Return the full listing, character for character.

Extracted information Block Start

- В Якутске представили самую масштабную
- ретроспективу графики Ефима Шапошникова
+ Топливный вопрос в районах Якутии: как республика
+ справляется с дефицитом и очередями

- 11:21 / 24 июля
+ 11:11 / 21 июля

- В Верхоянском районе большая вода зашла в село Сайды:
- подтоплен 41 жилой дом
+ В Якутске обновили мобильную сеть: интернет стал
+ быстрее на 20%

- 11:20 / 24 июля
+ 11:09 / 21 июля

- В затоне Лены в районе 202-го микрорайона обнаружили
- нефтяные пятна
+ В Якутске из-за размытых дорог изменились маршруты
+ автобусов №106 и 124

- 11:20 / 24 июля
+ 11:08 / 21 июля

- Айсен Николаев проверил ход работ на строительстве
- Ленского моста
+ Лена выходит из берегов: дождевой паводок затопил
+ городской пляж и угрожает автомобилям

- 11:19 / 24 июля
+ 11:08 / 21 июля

Extracted information Block End

* **Exercise output**
- В Якутске представили самую масштабную
- ретроспективу графики Ефима Шапошникова
+ Топливный вопрос в районах Якутии: как республика
+ справляется с дефицитом и очередями

- 11:21 / 24 июля
+ 11:11 / 21 июля

- В Верхоянском районе большая вода зашла в село Сайды:
- подтоплен 41 жилой дом
+ В Якутске обновили мобильную сеть: интернет стал
+ быстрее на 20%

- 11:20 / 24 июля
+ 11:09 / 21 июля

- В затоне Лены в районе 202-го микрорайона обнаружили
- нефтяные пятна
+ В Якутске из-за размытых дорог изменились маршруты
+ автобусов №106 и 124

- 11:20 / 24 июля
+ 11:08 / 21 июля

- Айсен Николаев проверил ход работ на строительстве
- Ленского моста
+ Лена выходит из берегов: дождевой паводок затопил
+ городской пляж и угрожает автомобилям

- 11:19 / 24 июля
+ 11:08 / 21 июля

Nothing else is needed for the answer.